▶ About this exercise
Needed from the data below: every line from the one with "row order: none -> NUM_BO ascending" up to and including the one with "column name: DATAHORA IMPRESSAO", repeated exactly and with nothing else.

▶ Data provided

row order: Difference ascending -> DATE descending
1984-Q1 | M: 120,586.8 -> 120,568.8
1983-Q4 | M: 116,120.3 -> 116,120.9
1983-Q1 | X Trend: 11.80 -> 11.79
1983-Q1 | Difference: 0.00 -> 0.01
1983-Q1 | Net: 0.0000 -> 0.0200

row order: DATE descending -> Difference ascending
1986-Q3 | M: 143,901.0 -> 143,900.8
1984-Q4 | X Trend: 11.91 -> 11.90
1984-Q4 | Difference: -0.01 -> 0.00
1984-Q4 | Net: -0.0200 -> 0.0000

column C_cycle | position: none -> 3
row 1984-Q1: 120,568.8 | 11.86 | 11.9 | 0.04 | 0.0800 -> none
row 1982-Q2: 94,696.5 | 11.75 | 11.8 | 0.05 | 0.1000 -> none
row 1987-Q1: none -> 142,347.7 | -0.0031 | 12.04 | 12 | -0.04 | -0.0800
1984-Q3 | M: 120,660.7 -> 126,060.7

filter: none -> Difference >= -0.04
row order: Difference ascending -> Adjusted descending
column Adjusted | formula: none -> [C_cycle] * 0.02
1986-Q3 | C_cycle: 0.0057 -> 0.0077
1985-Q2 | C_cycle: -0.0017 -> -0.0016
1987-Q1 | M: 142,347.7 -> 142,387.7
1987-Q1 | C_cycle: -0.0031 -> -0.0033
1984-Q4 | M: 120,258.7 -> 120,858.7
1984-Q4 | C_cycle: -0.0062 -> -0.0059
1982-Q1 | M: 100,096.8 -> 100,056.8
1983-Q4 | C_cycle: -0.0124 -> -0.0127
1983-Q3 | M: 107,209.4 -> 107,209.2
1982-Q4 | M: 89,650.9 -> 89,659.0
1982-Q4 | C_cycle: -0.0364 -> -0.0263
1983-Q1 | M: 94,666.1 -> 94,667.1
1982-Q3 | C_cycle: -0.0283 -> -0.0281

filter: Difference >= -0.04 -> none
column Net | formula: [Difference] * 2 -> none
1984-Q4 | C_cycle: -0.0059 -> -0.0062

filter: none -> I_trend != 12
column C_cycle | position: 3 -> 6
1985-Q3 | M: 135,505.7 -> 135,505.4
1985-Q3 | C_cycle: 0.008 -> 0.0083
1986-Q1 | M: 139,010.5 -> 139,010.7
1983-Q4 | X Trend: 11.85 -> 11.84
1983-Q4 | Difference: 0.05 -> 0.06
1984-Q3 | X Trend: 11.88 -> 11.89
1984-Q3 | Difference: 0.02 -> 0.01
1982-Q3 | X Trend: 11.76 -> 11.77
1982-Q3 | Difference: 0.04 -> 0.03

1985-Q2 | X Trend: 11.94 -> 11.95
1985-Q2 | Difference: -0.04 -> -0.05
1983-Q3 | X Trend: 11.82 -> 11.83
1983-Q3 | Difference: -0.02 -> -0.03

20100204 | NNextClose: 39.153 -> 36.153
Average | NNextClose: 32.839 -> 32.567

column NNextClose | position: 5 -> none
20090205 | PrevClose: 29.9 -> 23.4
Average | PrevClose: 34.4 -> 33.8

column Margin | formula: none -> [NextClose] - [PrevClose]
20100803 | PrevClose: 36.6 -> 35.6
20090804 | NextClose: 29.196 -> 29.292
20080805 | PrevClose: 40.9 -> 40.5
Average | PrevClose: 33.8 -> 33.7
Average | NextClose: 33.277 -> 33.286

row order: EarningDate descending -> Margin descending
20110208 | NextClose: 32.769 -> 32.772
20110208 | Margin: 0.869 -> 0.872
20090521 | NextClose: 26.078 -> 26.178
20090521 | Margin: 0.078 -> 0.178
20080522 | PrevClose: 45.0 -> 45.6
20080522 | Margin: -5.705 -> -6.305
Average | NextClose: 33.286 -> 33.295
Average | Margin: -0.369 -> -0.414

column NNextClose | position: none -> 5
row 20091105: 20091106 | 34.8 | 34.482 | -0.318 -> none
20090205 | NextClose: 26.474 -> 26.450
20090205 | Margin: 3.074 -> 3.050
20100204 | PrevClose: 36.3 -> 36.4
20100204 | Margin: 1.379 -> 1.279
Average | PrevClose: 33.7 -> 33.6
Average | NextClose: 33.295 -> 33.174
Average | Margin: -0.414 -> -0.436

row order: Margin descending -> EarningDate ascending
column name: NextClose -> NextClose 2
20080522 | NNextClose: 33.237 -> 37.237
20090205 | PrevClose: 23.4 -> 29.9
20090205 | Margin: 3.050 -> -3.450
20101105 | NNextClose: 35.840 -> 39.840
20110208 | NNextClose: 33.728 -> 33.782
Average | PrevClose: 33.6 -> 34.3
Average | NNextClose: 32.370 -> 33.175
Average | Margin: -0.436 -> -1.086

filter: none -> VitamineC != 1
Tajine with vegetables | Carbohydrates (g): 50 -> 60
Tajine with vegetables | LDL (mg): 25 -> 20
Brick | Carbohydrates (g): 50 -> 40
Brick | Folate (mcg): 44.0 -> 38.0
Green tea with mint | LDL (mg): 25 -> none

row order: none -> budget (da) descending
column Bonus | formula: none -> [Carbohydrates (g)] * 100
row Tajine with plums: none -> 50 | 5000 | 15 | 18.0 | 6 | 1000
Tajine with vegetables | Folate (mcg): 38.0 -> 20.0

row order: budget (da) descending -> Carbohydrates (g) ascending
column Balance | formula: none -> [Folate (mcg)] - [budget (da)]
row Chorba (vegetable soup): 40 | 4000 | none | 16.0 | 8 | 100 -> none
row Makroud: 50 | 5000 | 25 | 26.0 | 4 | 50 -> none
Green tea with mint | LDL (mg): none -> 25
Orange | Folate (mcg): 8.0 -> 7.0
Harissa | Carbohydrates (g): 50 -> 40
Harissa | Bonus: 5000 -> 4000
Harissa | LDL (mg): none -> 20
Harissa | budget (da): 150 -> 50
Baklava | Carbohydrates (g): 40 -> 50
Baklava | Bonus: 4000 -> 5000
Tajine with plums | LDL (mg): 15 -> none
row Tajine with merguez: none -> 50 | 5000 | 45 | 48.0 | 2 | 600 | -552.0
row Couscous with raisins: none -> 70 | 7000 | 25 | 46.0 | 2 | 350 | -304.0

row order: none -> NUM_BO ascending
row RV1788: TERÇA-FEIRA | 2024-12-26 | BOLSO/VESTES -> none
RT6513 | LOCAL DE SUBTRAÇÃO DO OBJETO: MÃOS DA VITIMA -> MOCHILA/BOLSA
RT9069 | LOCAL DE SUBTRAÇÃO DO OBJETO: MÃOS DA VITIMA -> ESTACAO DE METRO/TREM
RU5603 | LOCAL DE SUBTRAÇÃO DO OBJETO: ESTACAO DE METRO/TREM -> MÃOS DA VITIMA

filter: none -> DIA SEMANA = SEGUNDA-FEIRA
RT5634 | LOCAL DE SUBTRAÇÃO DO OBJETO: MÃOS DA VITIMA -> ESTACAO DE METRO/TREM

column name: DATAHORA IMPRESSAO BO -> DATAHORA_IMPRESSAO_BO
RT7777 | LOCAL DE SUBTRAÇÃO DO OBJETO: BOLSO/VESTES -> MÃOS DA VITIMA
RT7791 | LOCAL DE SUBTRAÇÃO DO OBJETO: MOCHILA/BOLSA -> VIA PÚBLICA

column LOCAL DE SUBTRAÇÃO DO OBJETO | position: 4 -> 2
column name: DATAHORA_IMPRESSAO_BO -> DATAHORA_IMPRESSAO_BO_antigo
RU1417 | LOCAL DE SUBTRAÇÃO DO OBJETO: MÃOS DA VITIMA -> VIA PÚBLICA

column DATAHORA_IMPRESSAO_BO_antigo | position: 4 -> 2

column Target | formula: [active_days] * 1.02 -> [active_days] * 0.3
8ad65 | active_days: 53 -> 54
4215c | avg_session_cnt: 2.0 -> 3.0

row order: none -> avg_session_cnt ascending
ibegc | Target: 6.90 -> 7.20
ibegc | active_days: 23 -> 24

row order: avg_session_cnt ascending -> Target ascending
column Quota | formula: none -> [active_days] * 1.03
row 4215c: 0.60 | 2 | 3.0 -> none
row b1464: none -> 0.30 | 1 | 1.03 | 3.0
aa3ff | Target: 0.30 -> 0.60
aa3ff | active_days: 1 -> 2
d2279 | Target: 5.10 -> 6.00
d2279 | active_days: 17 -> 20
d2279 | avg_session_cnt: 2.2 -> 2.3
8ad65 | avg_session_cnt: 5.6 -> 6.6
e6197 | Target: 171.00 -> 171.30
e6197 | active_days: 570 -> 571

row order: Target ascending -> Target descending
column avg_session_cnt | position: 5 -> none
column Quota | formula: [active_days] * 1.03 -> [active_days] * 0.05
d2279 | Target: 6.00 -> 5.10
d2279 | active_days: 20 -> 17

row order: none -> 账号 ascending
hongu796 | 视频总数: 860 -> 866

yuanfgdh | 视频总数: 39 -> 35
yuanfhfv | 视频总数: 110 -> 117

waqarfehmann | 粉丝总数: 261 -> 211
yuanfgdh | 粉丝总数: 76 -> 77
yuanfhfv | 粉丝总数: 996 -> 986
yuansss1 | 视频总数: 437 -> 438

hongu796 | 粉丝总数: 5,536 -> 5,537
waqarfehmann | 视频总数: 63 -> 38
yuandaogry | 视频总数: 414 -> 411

▶ Exercise answer
row order: none -> NUM_BO ascending
row RV1788: TERÇA-FEIRA | 2024-12-26 | BOLSO/VESTES -> none
RT6513 | LOCAL DE SUBTRAÇÃO DO OBJETO: MÃOS DA VITIMA -> MOCHILA/BOLSA
RT9069 | LOCAL DE SUBTRAÇÃO DO OBJETO: MÃOS DA VITIMA -> ESTACAO DE METRO/TREM
RU5603 | LOCAL DE SUBTRAÇÃO DO OBJETO: ESTACAO DE METRO/TREM -> MÃOS DA VITIMA

filter: none -> DIA SEMANA = SEGUNDA-FEIRA
RT5634 | LOCAL DE SUBTRAÇÃO DO OBJETO: MÃOS DA VITIMA -> ESTACAO DE METRO/TREM

column name: DATAHORA IMPRESSAO BO -> DATAHORA_IMPRESSAO_BO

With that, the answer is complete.